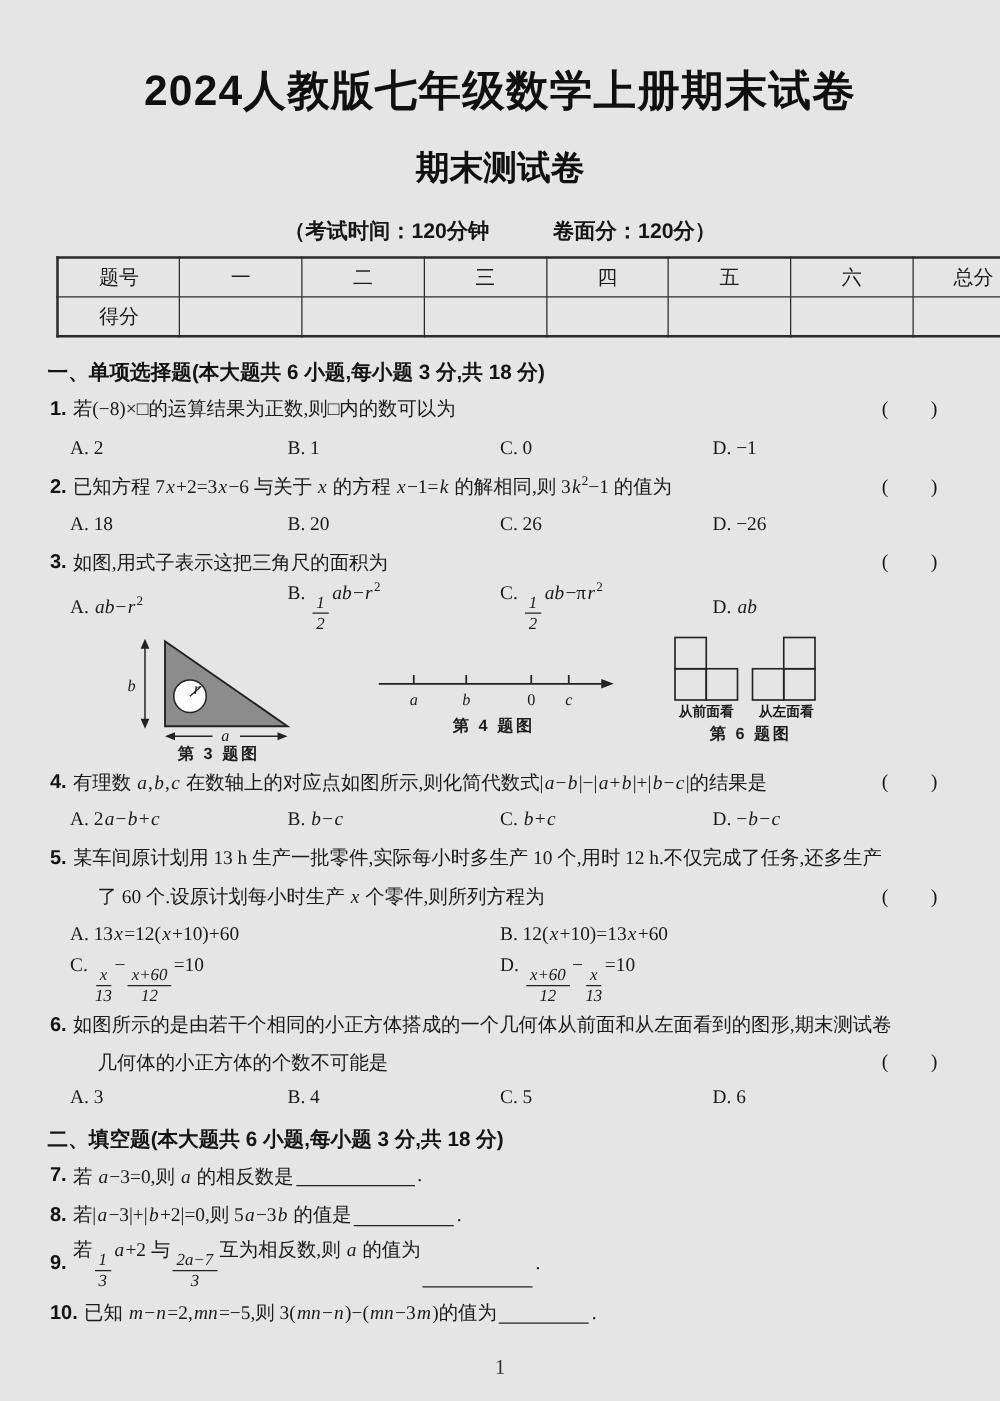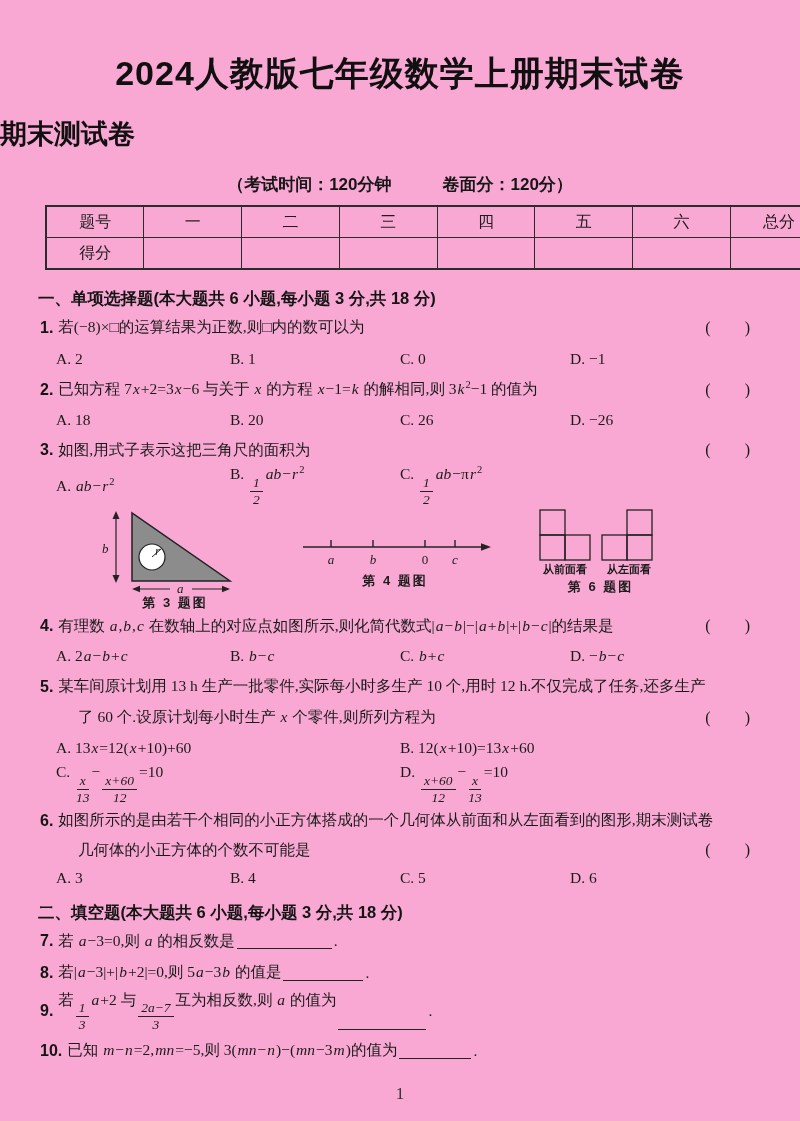--- a/index.html
+++ b/index.html
@@ -5,7 +5,7 @@
   html,body{margin:0;padding:0;background:#ffffff;}
   .page{
     position:relative;width:800px;height:1121px;margin:0 auto;
-    background:#f9a8d4;color:#1d1d1d;overflow:hidden;
+    background:#e5e5e5;color:#1d1d1d;overflow:hidden;
     font-family:"Liberation Serif","DejaVu Serif",serif;font-size:16px;
   }
   

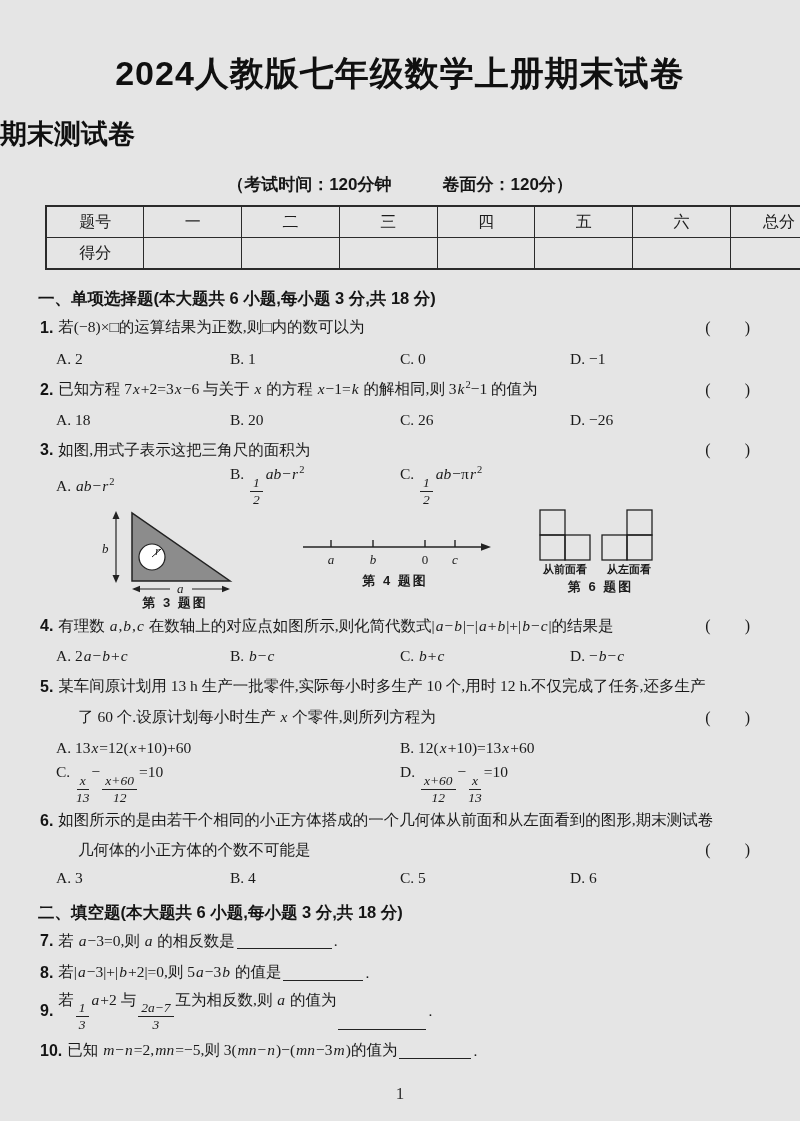--- a/index.html
+++ b/index.html
@@ -15,7 +15,7 @@
     letter-spacing:1px;color:#101010;
   }
   .subtitle{
-    margin-top:20px;text-align:left;font-size:27px;line-height:36px;
+    margin-top:20px;text-align:center;font-size:27px;line-height:36px;
     font-weight:bold;font-family:"Liberation Sans","DejaVu Sans",sans-serif;color:#101010;
   }
   .exam-info{

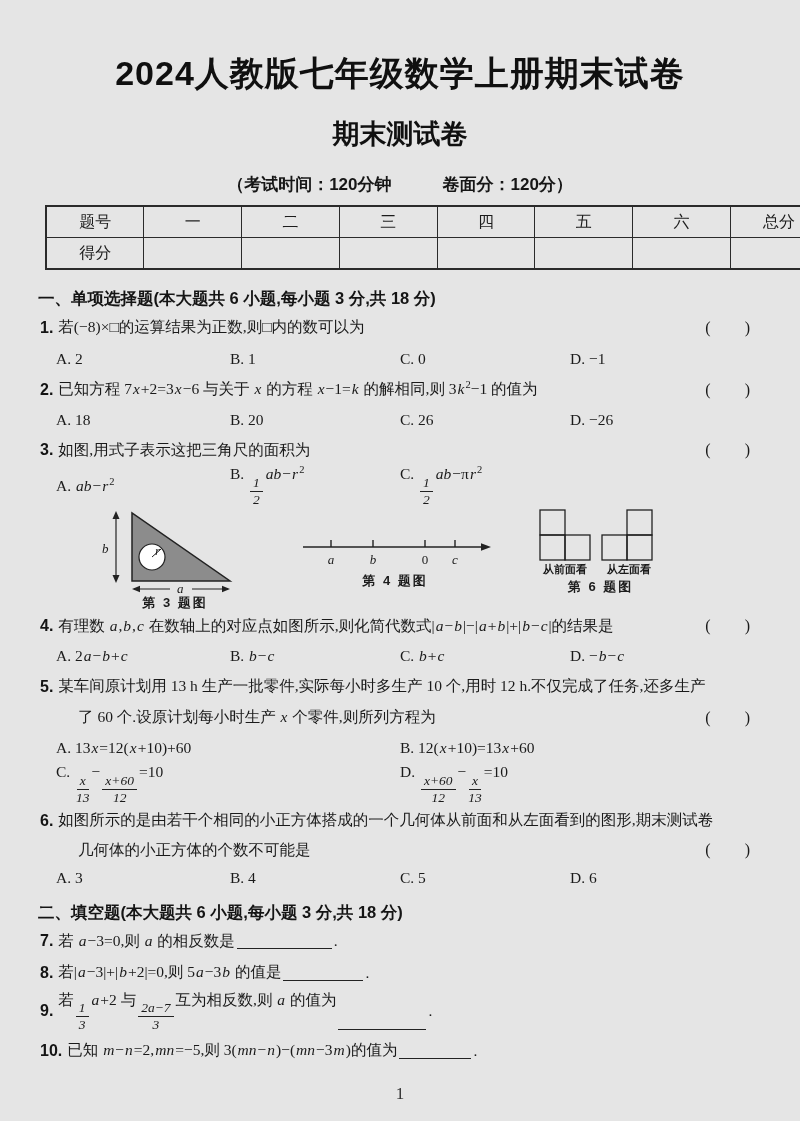--- a/index.html
+++ b/index.html
@@ -171,6 +171,7 @@
     <span class="opt">A. <span class="v">ab</span>−<span class="v">r</span><sup>2</sup></span>
     <span class="opt">B. <span class="frac"><span class="fnum">1</span><span class="fden">2</span></span><span class="v">ab</span>−<span class="v">r</span><sup>2</sup></span>
     <span class="opt">C. <span class="frac"><span class="fnum">1</span><span class="fden">2</span></span><span class="v">ab</span>−π<span class="v">r</span><sup>2</sup></span>
+    <span class="opt">D. <span class="v">ab</span></span>
   </div>
 
   <div class="figures">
***
When copying the entries above, keep each word as it is and exclude any image.

--- a/index.html
+++ b/index.html
@@ -5,7 +5,7 @@
   html,body{margin:0;padding:0;background:#ffffff;}
   .page{
     position:relative;width:800px;height:1121px;margin:0 auto;
-    background:#f9a8d4;color:#1d1d1d;overflow:hidden;
+    background:#e5e5e5;color:#1d1d1d;overflow:hidden;
     font-family:"Liberation Serif","DejaVu Serif",serif;font-size:16px;
   }
   

--- a/index.html
+++ b/index.html
@@ -15,7 +15,7 @@
     letter-spacing:1px;color:#101010;
   }
   .subtitle{
-    margin-top:20px;text-align:left;font-size:27px;line-height:36px;
+    margin-top:20px;text-align:center;font-size:27px;line-height:36px;
     font-weight:bold;font-family:"Liberation Sans","DejaVu Sans",sans-serif;color:#101010;
   }
   .exam-info{

--- a/index.html
+++ b/index.html
@@ -171,6 +171,7 @@
     <span class="opt">A. <span class="v">ab</span>−<span class="v">r</span><sup>2</sup></span>
     <span class="opt">B. <span class="frac"><span class="fnum">1</span><span class="fden">2</span></span><span class="v">ab</span>−<span class="v">r</span><sup>2</sup></span>
     <span class="opt">C. <span class="frac"><span class="fnum">1</span><span class="fden">2</span></span><span class="v">ab</span>−π<span class="v">r</span><sup>2</sup></span>
+    <span class="opt">D. <span class="v">ab</span></span>
   </div>
 
   <div class="figures">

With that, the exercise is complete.